**Entries taken from a collection**
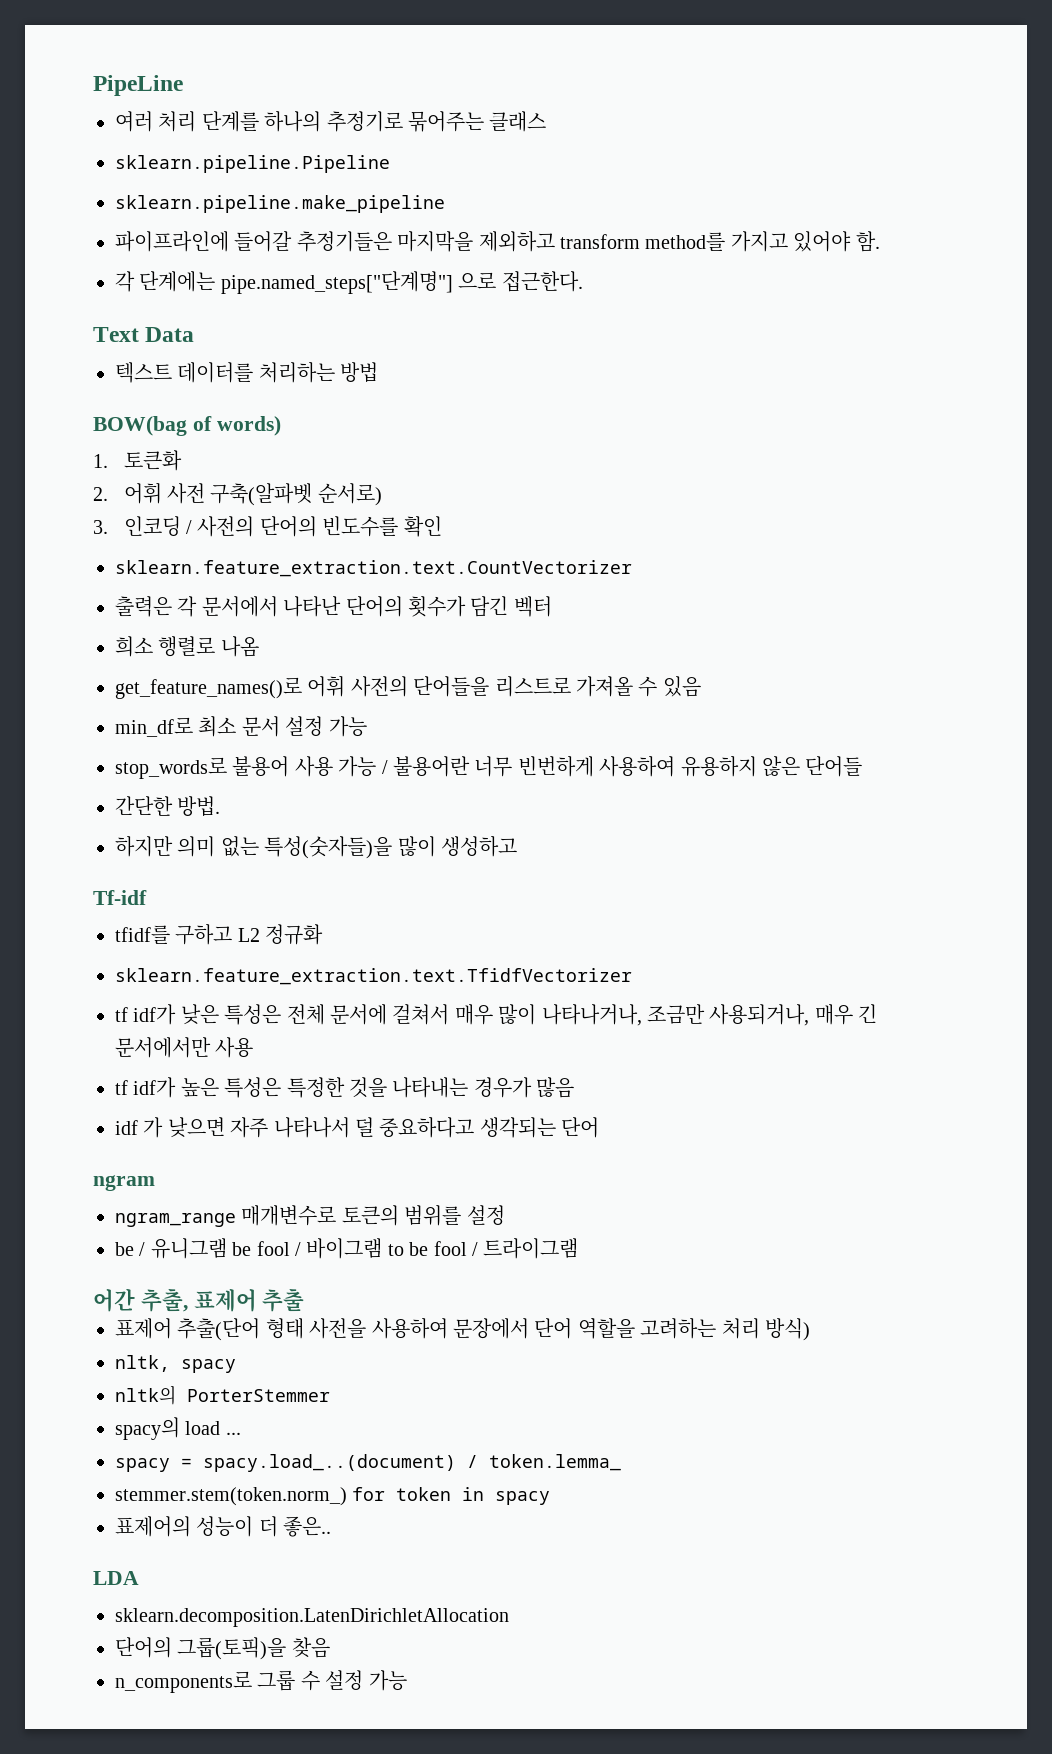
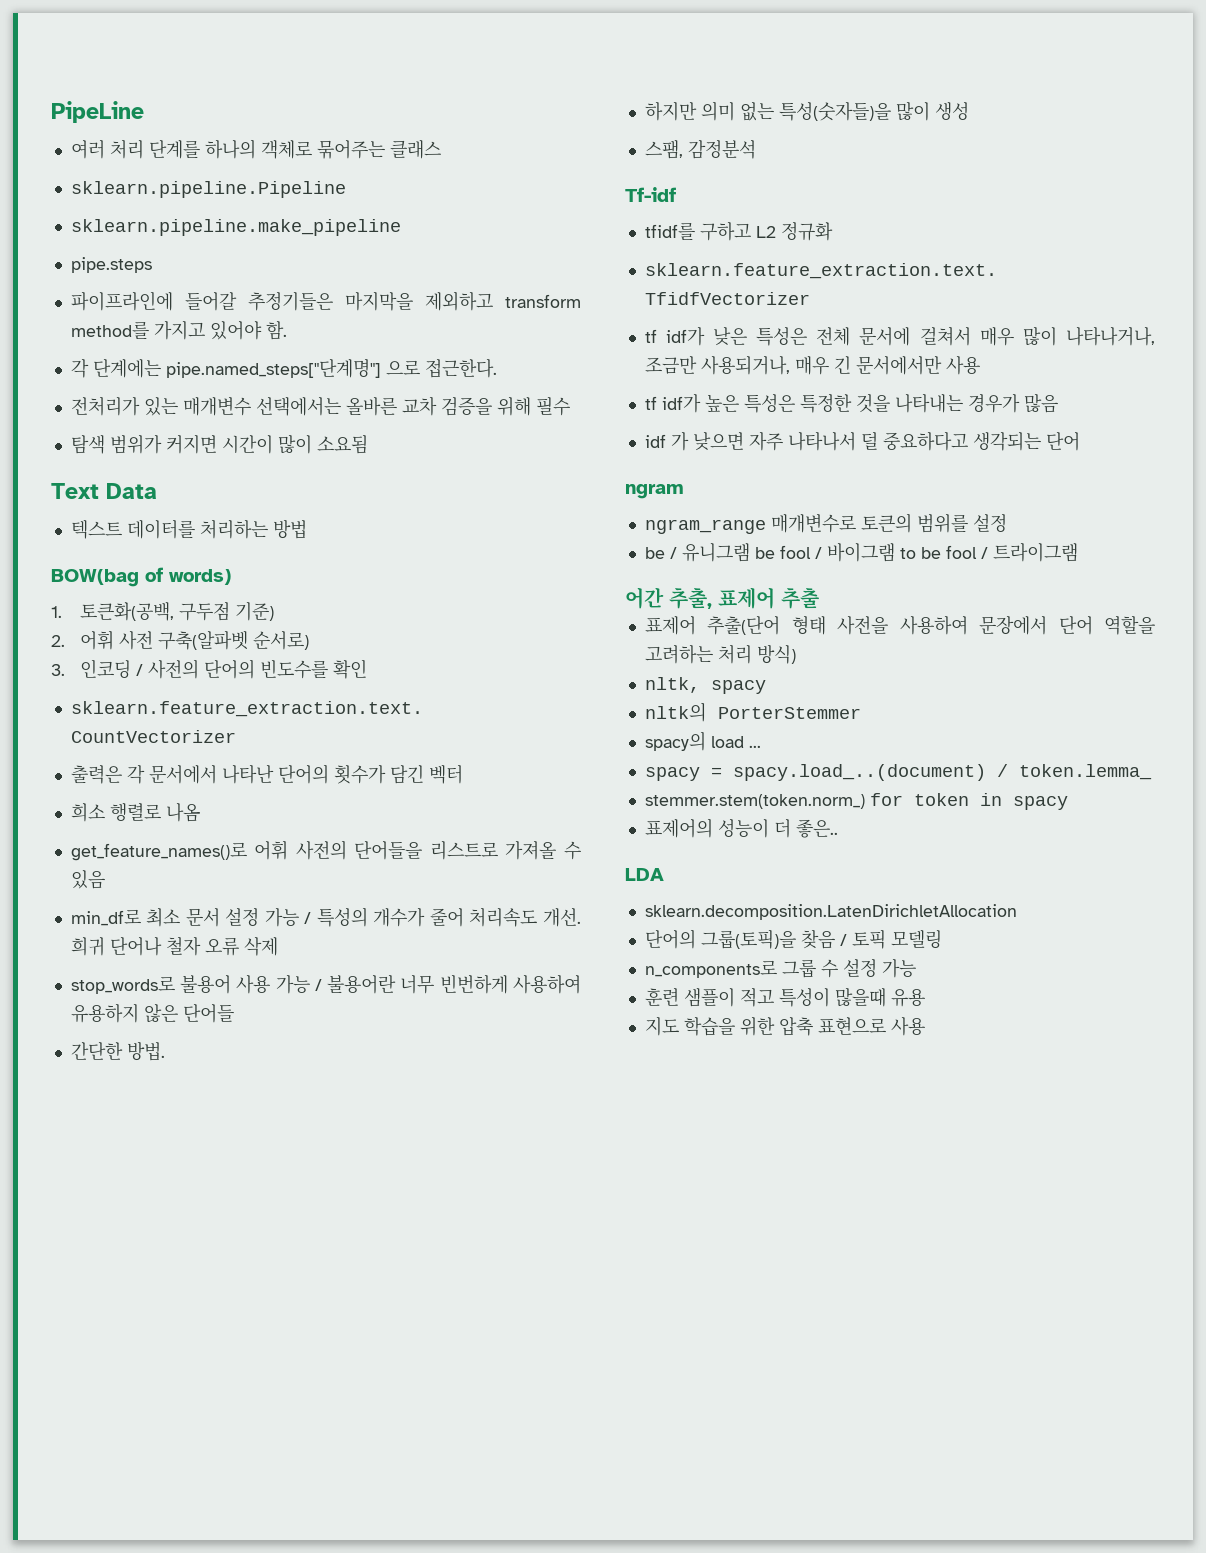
[326,111,403,132] 추정기로 -> [260,140,312,159] 객체로
(445, 204) none -> [70,257,152,273] // pipe.steps
(583, 281) none -> [70,396,570,416] [70,434,368,454] // 전처리가 있는 매개변수 선택에서는 올바른 교차 검증을 위해 필수 // 탐색 범위가 커지면 시간이 많이 소요됨
[123,450,182,471] 토큰화 -> [80,602,275,621] 토큰화(공백, 구두점 기준)
(367, 726) none -> [304,907,581,927] [70,936,278,956] / 특성의 개수가 줄어 처리속도 개선. 희귀 단어나 철자 오류 삭제
[441,836,517,857] 생성하고 -> [934,102,969,120] [644,140,756,159] 생성 // 스팸, 감정분석
(330, 1647) none -> [839,929,942,949] / 토픽 모델링
(407, 1680) none -> [644,987,925,1007] [644,1016,925,1036] // 훈련 샘플이 적고 특성이 많을때 유용 // 지도 학습을 위한 압축 표현으로 사용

**EXERCISE DETAILS**
Quote exactly and only the lines from the one holding "(330, 1647) none" through the end of the data.

**ANSWER TO THIS TASK**
(330, 1647) none -> [839,929,942,949] / 토픽 모델링
(407, 1680) none -> [644,987,925,1007] [644,1016,925,1036] // 훈련 샘플이 적고 특성이 많을때 유용 // 지도 학습을 위한 압축 표현으로 사용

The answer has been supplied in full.